Interested Variable Mechanism for Process Synchronization: Guaranteeing Progress and Mutual Exclusion
Understand the interested variable mechanism, a process synchronization technique that addresses limitations of the simple turn variable approach. This tutorial explains its operation, how it ensures both mutual exclusion and progress, and compares it to other synchronization methods.
Interested Variable Mechanism for Process Synchronization
Addressing the Limitations of the Turn Variable
In operating systems, synchronization mechanisms are needed to ensure that multiple processes access shared resources correctly. The turn variable mechanism, while ensuring mutual exclusion, fails to guarantee progress because a process not wanting to enter the critical section doesn't consider other waiting processes. This can lead to unnecessary waiting even when the critical section is free. The interested variable mechanism is designed to address this limitation.
The Interested Variable Mechanism
The interested variable mechanism uses an additional Boolean variable (interested
) for each process to indicate its desire to enter the critical section. This provides a way for a process to check if others are waiting before proceeding.
Interested Variable Mechanism (C-like pseudocode)
// For Process Pi
// Non-critical section
interested[i] = TRUE;
while (interested[j] == TRUE); // Wait if other process is interested
// Critical Section
interested[i] = FALSE;
// For Process Pj
// Non-critical section
interested[j] = TRUE;
while (interested[i] == TRUE); // Wait if other process is interested
// Critical Section
interested[j] = FALSE;
Before entering the critical section, a process checks if the other process is interested. It waits until the other process's interest is false. After exiting, it sets its own interest to false to allow the other process to proceed.

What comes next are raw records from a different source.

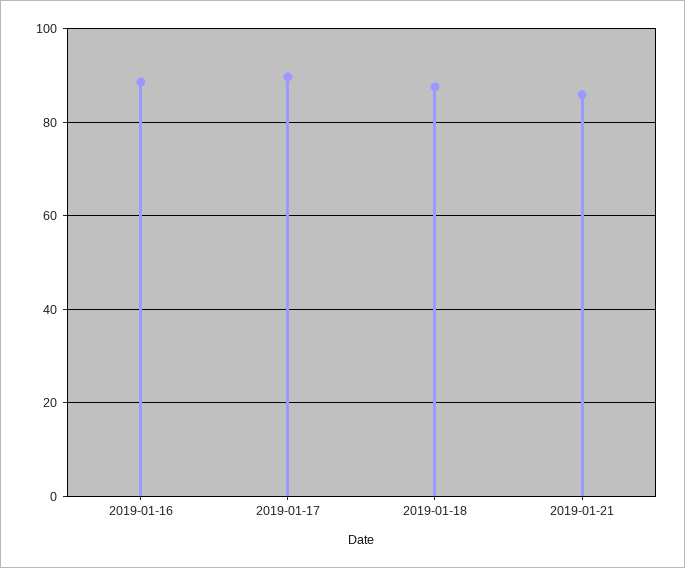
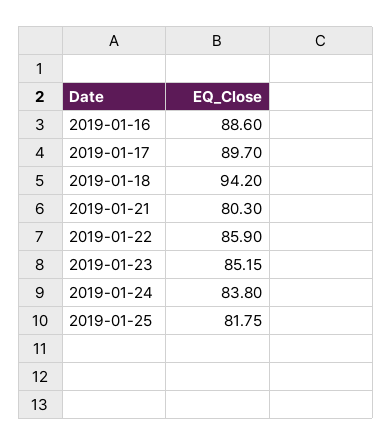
2019-01-18: 88 -> 94.2
2019-01-21: 86 -> 80.3
2019-01-22: none -> 85.9
2019-01-23: none -> 85.15
2019-01-24: none -> 83.8
2019-01-25: none -> 81.75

interested[Pi] | interested[Pj] | Process Granted Access |
---|---|---|
TRUE | TRUE | First process to set interested to TRUE |
TRUE | FALSE | Pi |
FALSE | TRUE | Pj |
FALSE | FALSE | Neither (no contention) |
Analysis Based on Synchronization Requirements
Mutual Exclusion:
The interested variable mechanism guarantees mutual exclusion because a process will wait if another process is interested in entering the critical section. Only one process can have access at a time.
Progress:
The mechanism ensures progress because a process not interested in entering the critical section won't block a waiting process. If one process is ready, it can proceed.
Bounded Waiting:
Unfortunately, the interested variable mechanism alone does *not* guarantee bounded waiting. A scenario can occur where both processes are waiting for each other to release their interest, leading to a deadlock. Bounded waiting requires a mechanism to prevent such deadlocks (e.g., the turn variable in Peterson's solution).
Architectural Neutrality:
Because the interested variable mechanism is a purely software-based solution implemented in user mode, it is portable and does not depend on specific hardware architectures. This is a significant advantage.